BEGIN Information supplied

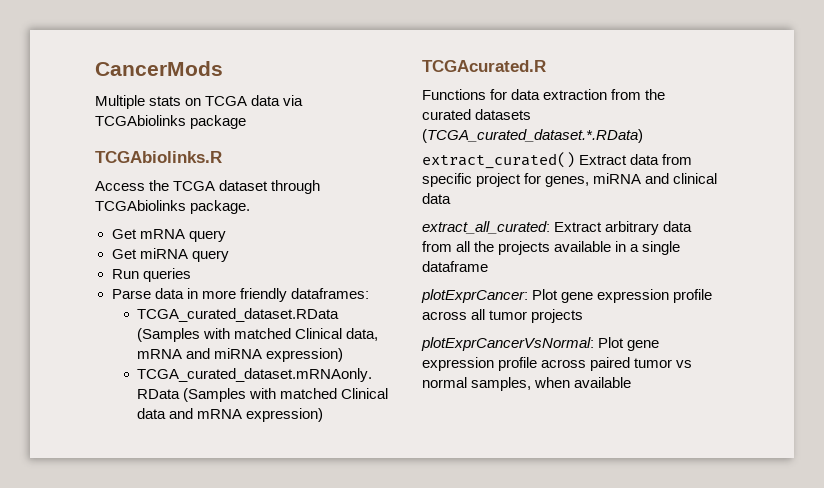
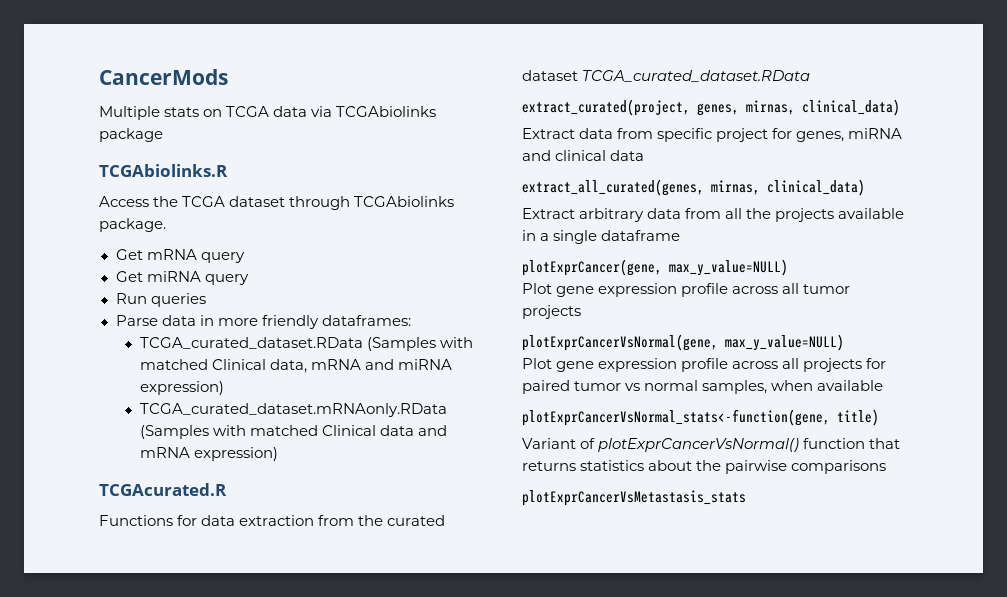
- Functions for data extraction from the curated datasets (TCGA_curated_dataset.*.RData)
- extract_curated() Extract data from specific project for genes, miRNA and clinical data
+ Functions for data extraction from the curated dataset TCGA_curated_dataset.RData
+ extract_curated(project, genes, mirnas, clinical_data)
+ Extract data from specific project for genes, miRNA and clinical data
- extract_all_curated: Extract arbitrary data from all the projects available in a single dataframe
+ extract_all_curated(genes, mirnas, clinical_data)
+ Extract arbitrary data from all the projects available in a single dataframe
- plotExprCancer: Plot gene expression profile across all tumor projects
+ plotExprCancer(gene, max_y_value=NULL)
+ Plot gene expression profile across all tumor projects
- plotExprCancerVsNormal: Plot gene expression profile across paired tumor vs normal samples, when available
+ plotExprCancerVsNormal(gene, max_y_value=NULL)
+ Plot gene expression profile across all projects for paired tumor vs normal samples, when available
+ plotExprCancerVsNormal_stats<-function(gene, title)
+ Variant of plotExprCancerVsNormal() function that returns statistics about the pairwise comparisons
+ plotExprCancerVsMetastasis_stats

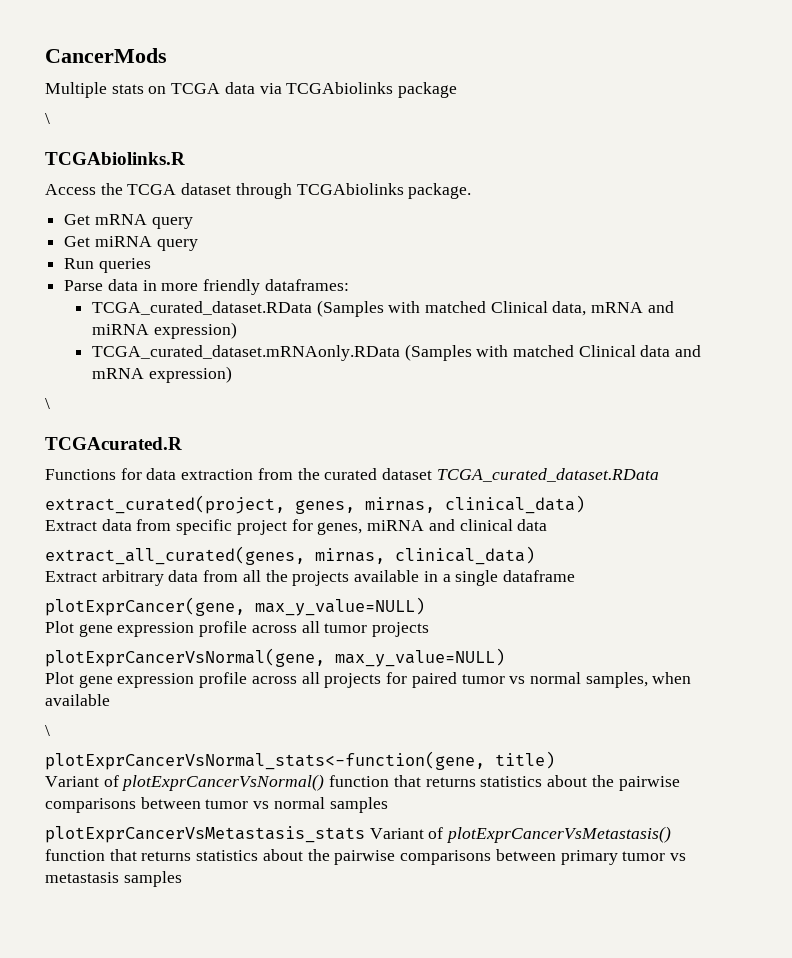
  Multiple stats on TCGA data via TCGAbiolinks package
+ \
  TCGA_curated_dataset.mRNAonly.RData (Samples with matched Clinical data and mRNA expression)
+ \
  Plot gene expression profile across all projects for paired tumor vs normal samples, when available
+ \
- Variant of plotExprCancerVsNormal() function that returns statistics about the pairwise comparisons
- plotExprCancerVsMetastasis_stats
+ Variant of plotExprCancerVsNormal() function that returns statistics about the pairwise comparisons between tumor vs normal samples
+ plotExprCancerVsMetastasis_stats Variant of plotExprCancerVsMetastasis() function that returns statistics about the pairwise comparisons between primary tumor vs metastasis samples

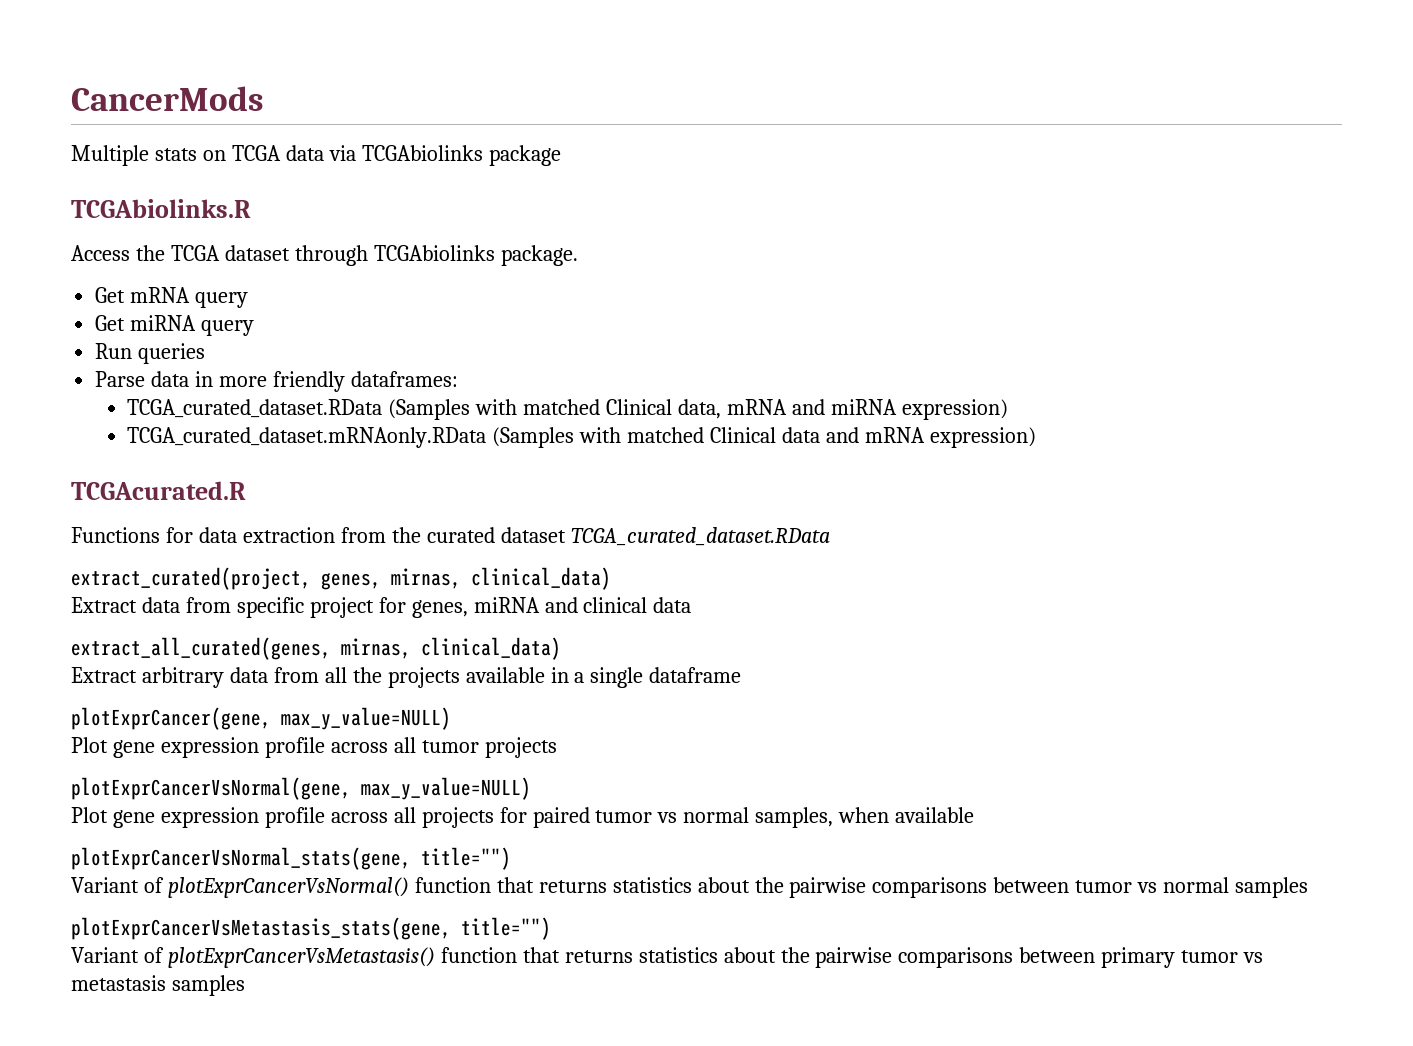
  Multiple stats on TCGA data via TCGAbiolinks package
- \
  TCGA_curated_dataset.mRNAonly.RData (Samples with matched Clinical data and mRNA expression)
- \
  Plot gene expression profile across all projects for paired tumor vs normal samples, when available
- \
- plotExprCancerVsNormal_stats<-function(gene, title)
+ plotExprCancerVsNormal_stats(gene, title="")
- plotExprCancerVsMetastasis_stats Variant of plotExprCancerVsMetastasis() function that returns statistics about the pairwise comparisons between primary tumor vs metastasis samples
+ plotExprCancerVsMetastasis_stats(gene, title="")
+ Variant of plotExprCancerVsMetastasis() function that returns statistics about the pairwise comparisons between primary tumor vs metastasis samples

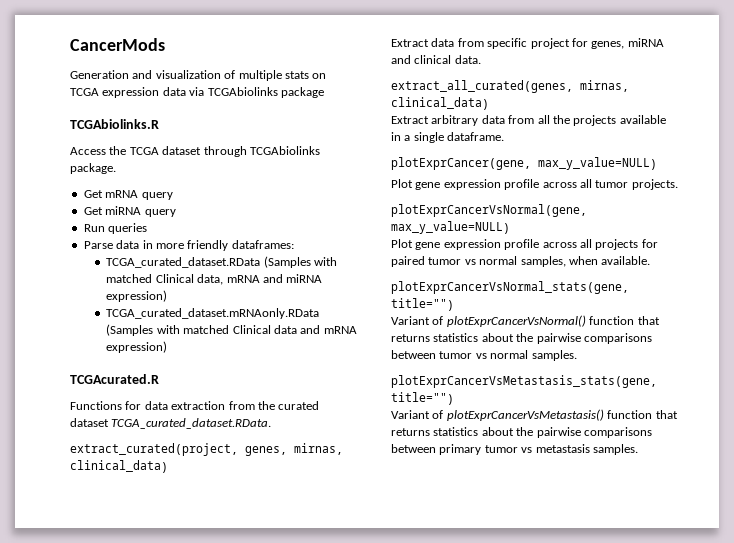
- Multiple stats on TCGA data via TCGAbiolinks package
+ Generation and visualization of multiple stats on TCGA expression data via TCGAbiolinks package
- Functions for data extraction from the curated dataset TCGA_curated_dataset.RData
+ Functions for data extraction from the curated dataset TCGA_curated_dataset.RData.
- Extract data from specific project for genes, miRNA and clinical data
+ Extract data from specific project for genes, miRNA and clinical data.
- Extract arbitrary data from all the projects available in a single dataframe
+ Extract arbitrary data from all the projects available in a single dataframe.
- Plot gene expression profile across all tumor projects
+ Plot gene expression profile across all tumor projects.
- Plot gene expression profile across all projects for paired tumor vs normal samples, when available
+ Plot gene expression profile across all projects for paired tumor vs normal samples, when available.
- Variant of plotExprCancerVsNormal() function that returns statistics about the pairwise comparisons between tumor vs normal samples
+ Variant of plotExprCancerVsNormal() function that returns statistics about the pairwise comparisons between tumor vs normal samples.
- Variant of plotExprCancerVsMetastasis() function that returns statistics about the pairwise comparisons between primary tumor vs metastasis samples
+ Variant of plotExprCancerVsMetastasis() function that returns statistics about the pairwise comparisons between primary tumor vs metastasis samples.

END Information supplied

Work instruction
All entries above are to be set down word for word, and the pictures are to be left out.

Solution to this task
- Functions for data extraction from the curated datasets (TCGA_curated_dataset.*.RData)
- extract_curated() Extract data from specific project for genes, miRNA and clinical data
+ Functions for data extraction from the curated dataset TCGA_curated_dataset.RData
+ extract_curated(project, genes, mirnas, clinical_data)
+ Extract data from specific project for genes, miRNA and clinical data
- extract_all_curated: Extract arbitrary data from all the projects available in a single dataframe
+ extract_all_curated(genes, mirnas, clinical_data)
+ Extract arbitrary data from all the projects available in a single dataframe
- plotExprCancer: Plot gene expression profile across all tumor projects
+ plotExprCancer(gene, max_y_value=NULL)
+ Plot gene expression profile across all tumor projects
- plotExprCancerVsNormal: Plot gene expression profile across paired tumor vs normal samples, when available
+ plotExprCancerVsNormal(gene, max_y_value=NULL)
+ Plot gene expression profile across all projects for paired tumor vs normal samples, when available
+ plotExprCancerVsNormal_stats<-function(gene, title)
+ Variant of plotExprCancerVsNormal() function that returns statistics about the pairwise comparisons
+ plotExprCancerVsMetastasis_stats

  Multiple stats on TCGA data via TCGAbiolinks package
+ \
  TCGA_curated_dataset.mRNAonly.RData (Samples with matched Clinical data and mRNA expression)
+ \
  Plot gene expression profile across all projects for paired tumor vs normal samples, when available
+ \
- Variant of plotExprCancerVsNormal() function that returns statistics about the pairwise comparisons
- plotExprCancerVsMetastasis_stats
+ Variant of plotExprCancerVsNormal() function that returns statistics about the pairwise comparisons between tumor vs normal samples
+ plotExprCancerVsMetastasis_stats Variant of plotExprCancerVsMetastasis() function that returns statistics about the pairwise comparisons between primary tumor vs metastasis samples

  Multiple stats on TCGA data via TCGAbiolinks package
- \
  TCGA_curated_dataset.mRNAonly.RData (Samples with matched Clinical data and mRNA expression)
- \
  Plot gene expression profile across all projects for paired tumor vs normal samples, when available
- \
- plotExprCancerVsNormal_stats<-function(gene, title)
+ plotExprCancerVsNormal_stats(gene, title="")
- plotExprCancerVsMetastasis_stats Variant of plotExprCancerVsMetastasis() function that returns statistics about the pairwise comparisons between primary tumor vs metastasis samples
+ plotExprCancerVsMetastasis_stats(gene, title="")
+ Variant of plotExprCancerVsMetastasis() function that returns statistics about the pairwise comparisons between primary tumor vs metastasis samples

- Multiple stats on TCGA data via TCGAbiolinks package
+ Generation and visualization of multiple stats on TCGA expression data via TCGAbiolinks package
- Functions for data extraction from the curated dataset TCGA_curated_dataset.RData
+ Functions for data extraction from the curated dataset TCGA_curated_dataset.RData.
- Extract data from specific project for genes, miRNA and clinical data
+ Extract data from specific project for genes, miRNA and clinical data.
- Extract arbitrary data from all the projects available in a single dataframe
+ Extract arbitrary data from all the projects available in a single dataframe.
- Plot gene expression profile across all tumor projects
+ Plot gene expression profile across all tumor projects.
- Plot gene expression profile across all projects for paired tumor vs normal samples, when available
+ Plot gene expression profile across all projects for paired tumor vs normal samples, when available.
- Variant of plotExprCancerVsNormal() function that returns statistics about the pairwise comparisons between tumor vs normal samples
+ Variant of plotExprCancerVsNormal() function that returns statistics about the pairwise comparisons between tumor vs normal samples.
- Variant of plotExprCancerVsMetastasis() function that returns statistics about the pairwise comparisons between primary tumor vs metastasis samples
+ Variant of plotExprCancerVsMetastasis() function that returns statistics about the pairwise comparisons between primary tumor vs metastasis samples.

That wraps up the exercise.